┏━━

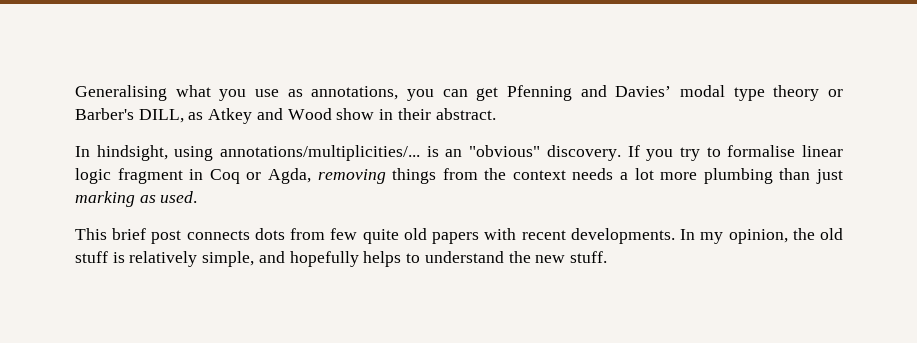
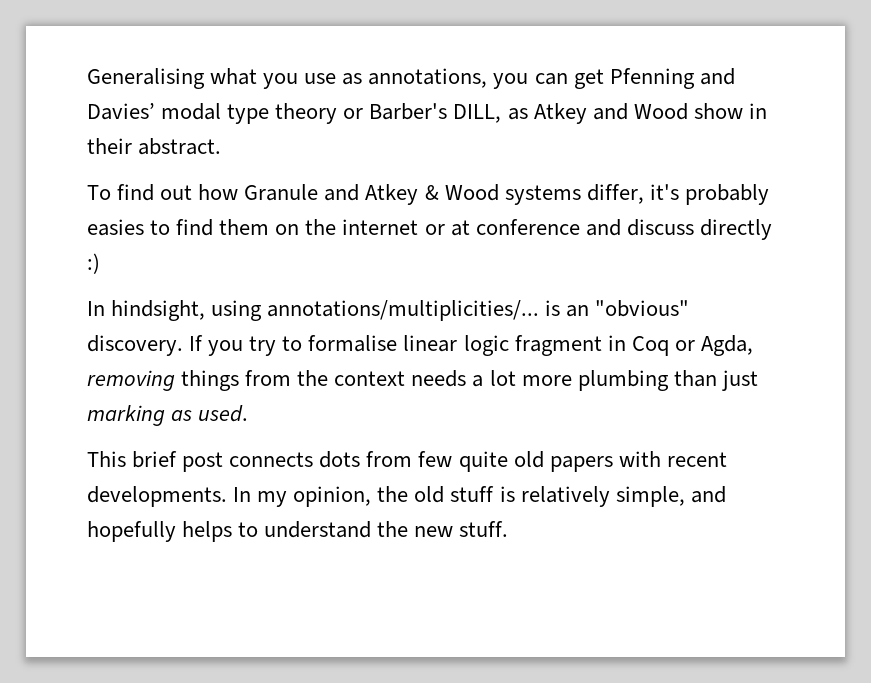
+ To find out how Granule and Atkey & Wood systems differ, it's probably easies to find them on the internet or at conference and discuss directly :)

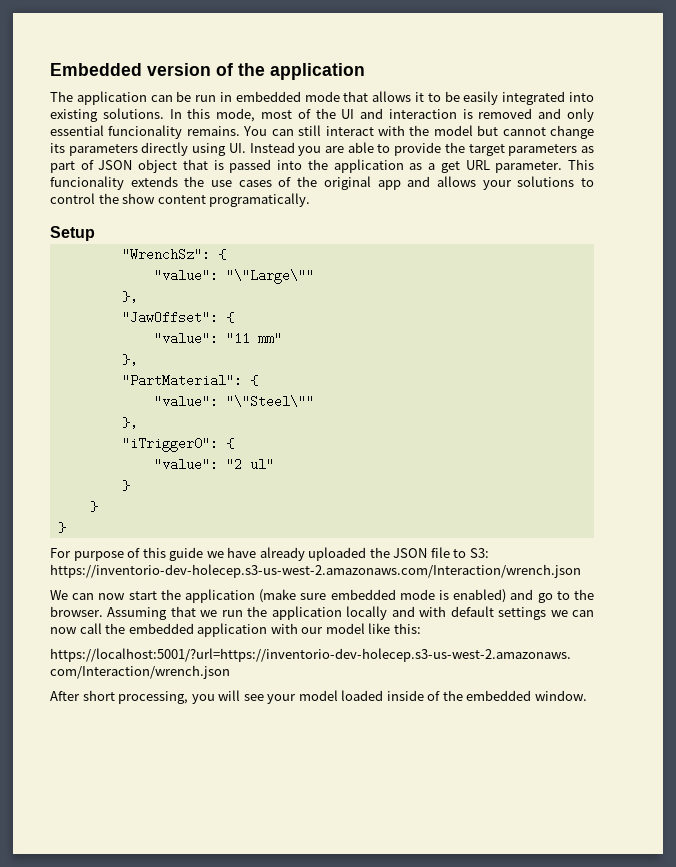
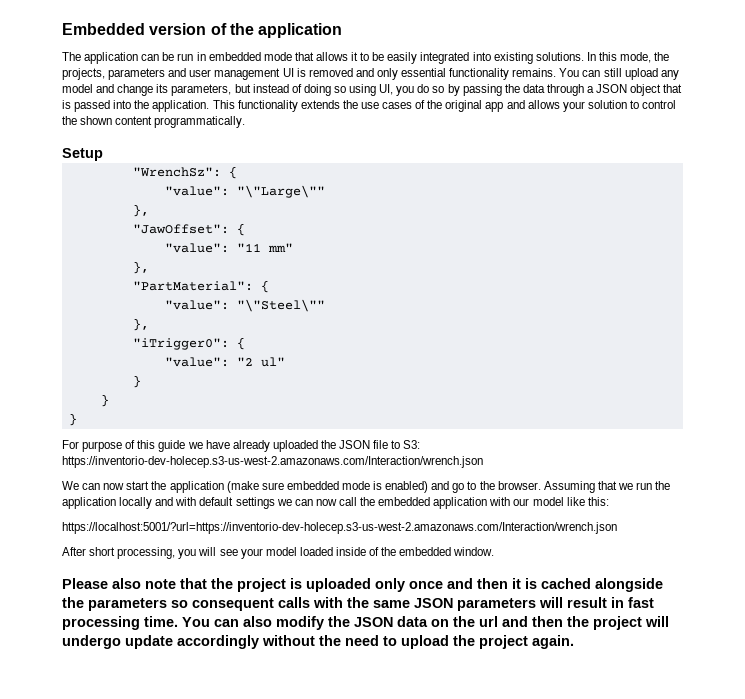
- In this mode, most of the UI and interaction is removed and only essential funcionality remains.
+ In this mode, the projects, parameters and user management UI is removed and only essential functionality remains.
- You can still interact with the model but cannot change its parameters directly using UI. Instead you are able to provide the target parameters as part of JSON object that is passed into the application as a get URL parameter. This funcionality extends the use cases of the original app and allows your solutions to control the show content programatically.
+ You can still upload any model and change its parameters, but instead of doing so using UI, you do so by passing the data through a JSON object that is passed into the application. This functionality extends the use cases of the original app and allows your solution to control the shown content programmatically.
+ Please also note that the project is uploaded only once and then it is cached alongside the parameters so consequent calls with the same JSON parameters will result in fast processing time. You can also modify the JSON data on the url and then the project will undergo update accordingly without the need to upload the project again.

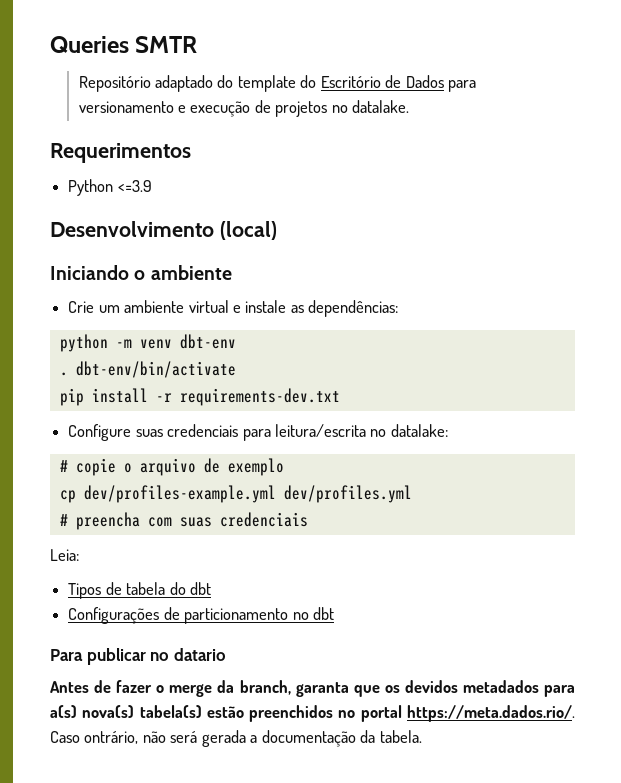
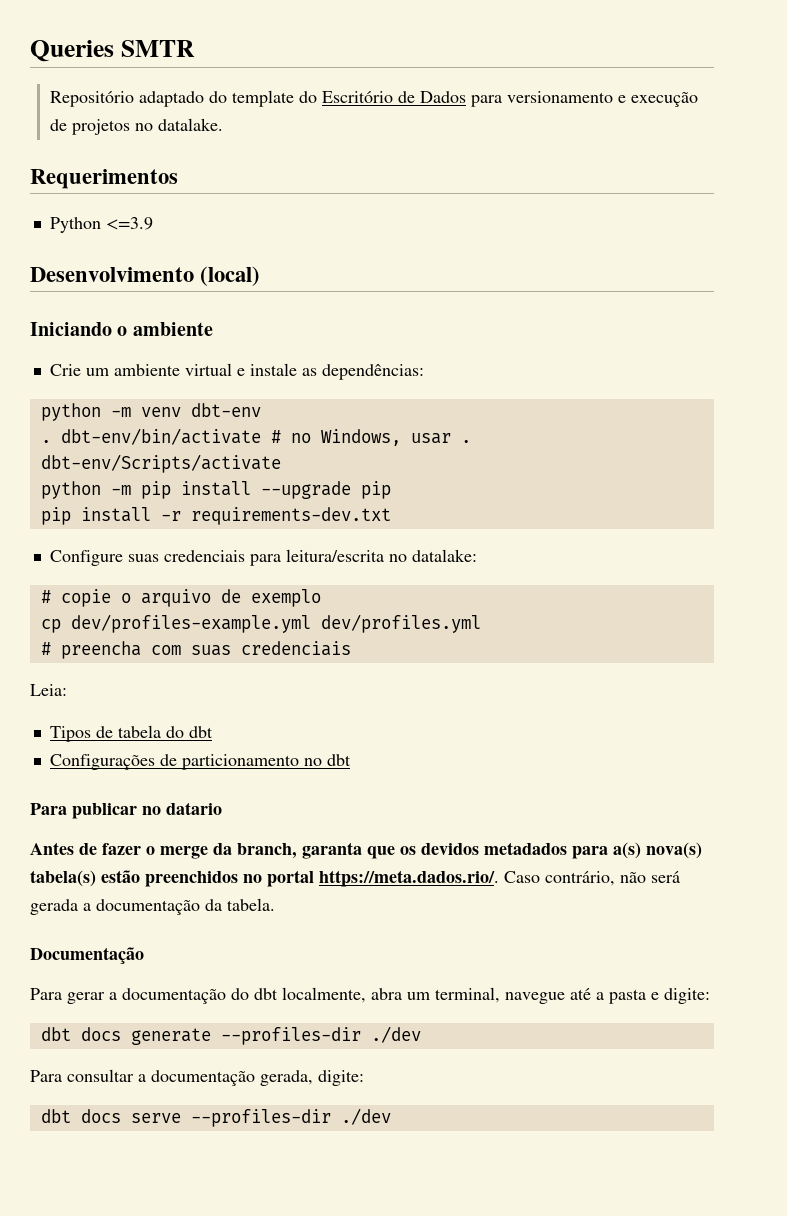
- . dbt-env/bin/activate
+ . dbt-env/bin/activate # no Windows, usar . dbt-env/Scripts/activate
+ python -m pip install --upgrade pip
- Antes de fazer o merge da branch, garanta que os devidos metadados para a(s) nova(s) tabela(s) estão preenchidos no portal https://meta.dados.rio/. Caso ontrário, não será gerada a documentação da tabela.
+ Antes de fazer o merge da branch, garanta que os devidos metadados para a(s) nova(s) tabela(s) estão preenchidos no portal https://meta.dados.rio/. Caso contrário, não será gerada a documentação da tabela.
+ Documentação
+ Para gerar a documentação do dbt localmente, abra um terminal, navegue até a pasta e digite:
+ dbt docs generate --profiles-dir ./dev
+ Para consultar a documentação gerada, digite:
+ dbt docs serve --profiles-dir ./dev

┗━━

Top to bottom, retype the listing exactly but drop every picture.

Finished exercise:
+ To find out how Granule and Atkey & Wood systems differ, it's probably easies to find them on the internet or at conference and discuss directly :)

- In this mode, most of the UI and interaction is removed and only essential funcionality remains.
+ In this mode, the projects, parameters and user management UI is removed and only essential functionality remains.
- You can still interact with the model but cannot change its parameters directly using UI. Instead you are able to provide the target parameters as part of JSON object that is passed into the application as a get URL parameter. This funcionality extends the use cases of the original app and allows your solutions to control the show content programatically.
+ You can still upload any model and change its parameters, but instead of doing so using UI, you do so by passing the data through a JSON object that is passed into the application. This functionality extends the use cases of the original app and allows your solution to control the shown content programmatically.
+ Please also note that the project is uploaded only once and then it is cached alongside the parameters so consequent calls with the same JSON parameters will result in fast processing time. You can also modify the JSON data on the url and then the project will undergo update accordingly without the need to upload the project again.

- . dbt-env/bin/activate
+ . dbt-env/bin/activate # no Windows, usar . dbt-env/Scripts/activate
+ python -m pip install --upgrade pip
- Antes de fazer o merge da branch, garanta que os devidos metadados para a(s) nova(s) tabela(s) estão preenchidos no portal https://meta.dados.rio/. Caso ontrário, não será gerada a documentação da tabela.
+ Antes de fazer o merge da branch, garanta que os devidos metadados para a(s) nova(s) tabela(s) estão preenchidos no portal https://meta.dados.rio/. Caso contrário, não será gerada a documentação da tabela.
+ Documentação
+ Para gerar a documentação do dbt localmente, abra um terminal, navegue até a pasta e digite:
+ dbt docs generate --profiles-dir ./dev
+ Para consultar a documentação gerada, digite:
+ dbt docs serve --profiles-dir ./dev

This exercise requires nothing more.